[Content revision data]
^^^^

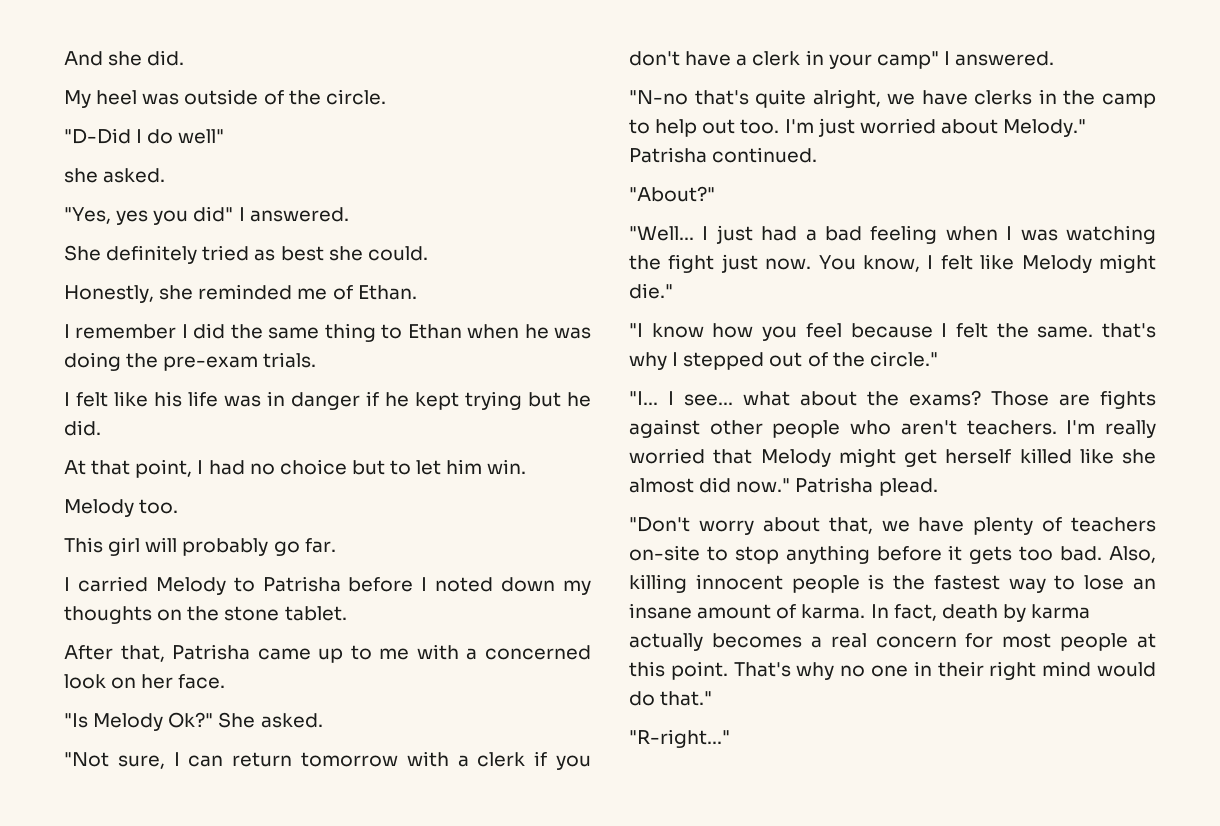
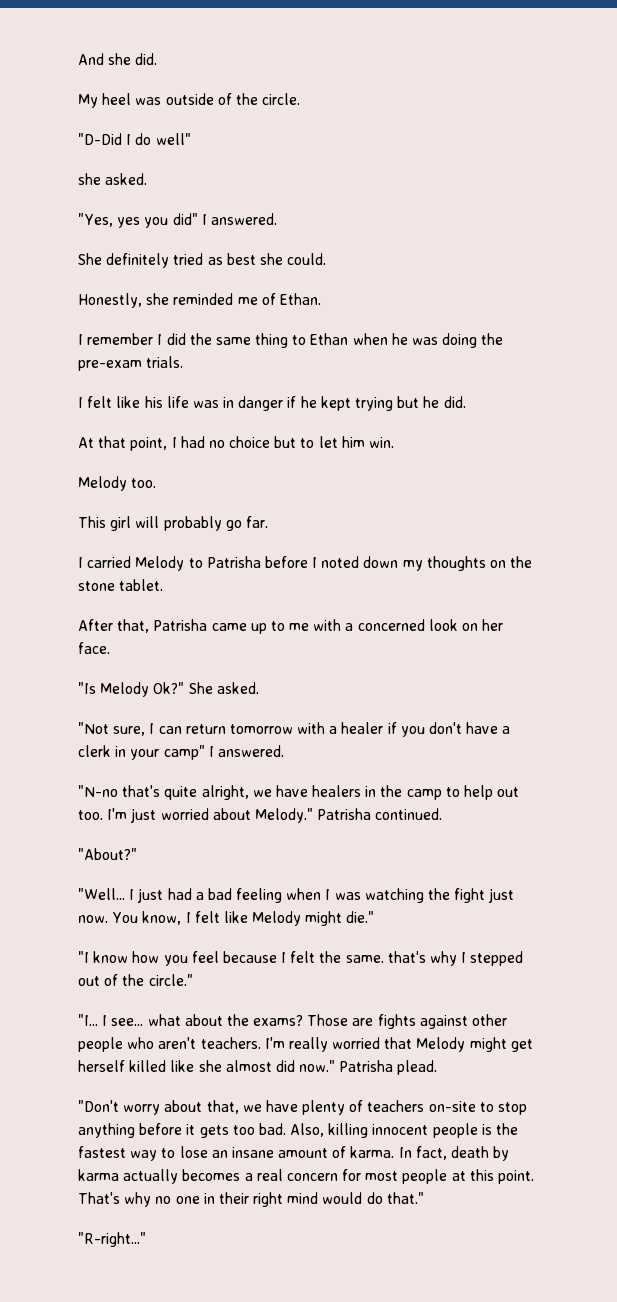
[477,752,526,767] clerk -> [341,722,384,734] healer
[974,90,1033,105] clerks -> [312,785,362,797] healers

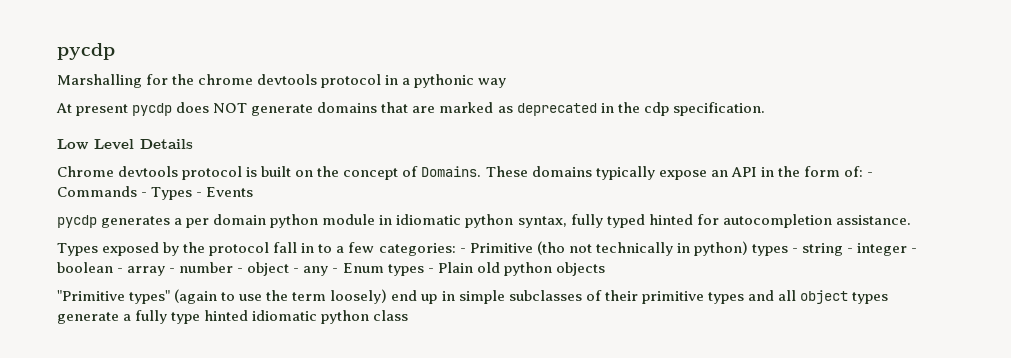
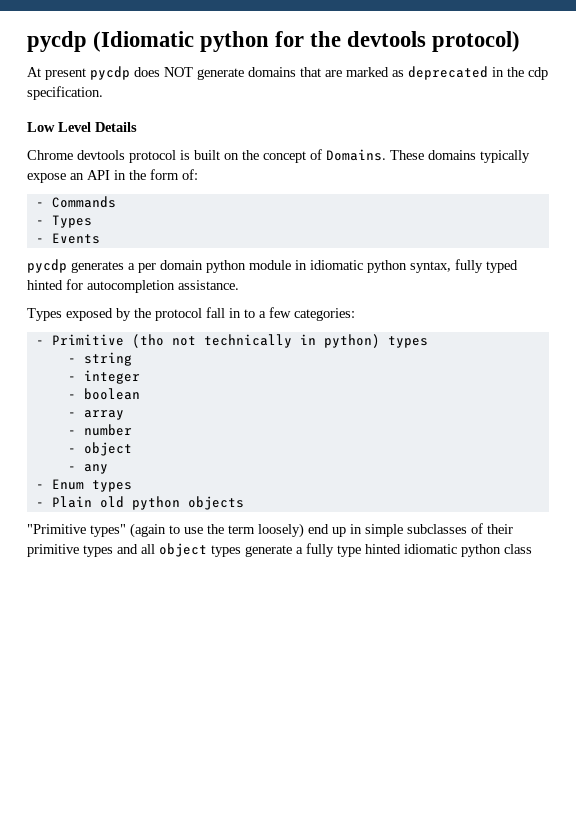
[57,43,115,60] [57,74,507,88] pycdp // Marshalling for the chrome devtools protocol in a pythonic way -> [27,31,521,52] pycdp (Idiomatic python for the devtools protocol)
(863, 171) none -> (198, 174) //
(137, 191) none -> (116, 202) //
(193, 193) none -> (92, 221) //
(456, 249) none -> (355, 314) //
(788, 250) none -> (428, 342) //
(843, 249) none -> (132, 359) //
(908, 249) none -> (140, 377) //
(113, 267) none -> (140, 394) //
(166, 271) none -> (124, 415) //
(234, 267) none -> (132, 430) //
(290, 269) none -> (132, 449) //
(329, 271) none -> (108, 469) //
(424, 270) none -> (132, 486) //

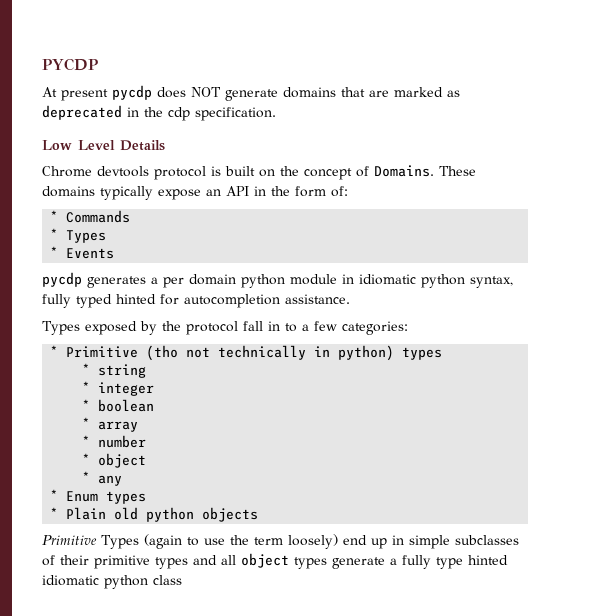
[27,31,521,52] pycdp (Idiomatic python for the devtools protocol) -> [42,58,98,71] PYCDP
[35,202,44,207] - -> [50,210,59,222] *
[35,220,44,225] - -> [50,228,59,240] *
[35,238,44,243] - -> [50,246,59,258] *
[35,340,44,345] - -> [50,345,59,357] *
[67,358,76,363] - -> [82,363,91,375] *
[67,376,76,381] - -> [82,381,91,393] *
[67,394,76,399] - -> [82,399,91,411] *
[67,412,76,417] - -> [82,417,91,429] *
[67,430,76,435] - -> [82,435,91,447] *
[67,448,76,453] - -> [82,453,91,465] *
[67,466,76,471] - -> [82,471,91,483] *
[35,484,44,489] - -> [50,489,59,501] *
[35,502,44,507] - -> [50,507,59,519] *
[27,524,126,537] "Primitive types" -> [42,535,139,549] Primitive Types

^^^^

» **WORK TO COMPLETE**: Taking the entries above, restate exactly those lines that fall between the line with "(843, 249) none -> (132, 359) //" and the line with "(424, 270) none -> (132, 486) //", keeping both of those lines too.

» **ANSWER FOR THE TASK**:
(843, 249) none -> (132, 359) //
(908, 249) none -> (140, 377) //
(113, 267) none -> (140, 394) //
(166, 271) none -> (124, 415) //
(234, 267) none -> (132, 430) //
(290, 269) none -> (132, 449) //
(329, 271) none -> (108, 469) //
(424, 270) none -> (132, 486) //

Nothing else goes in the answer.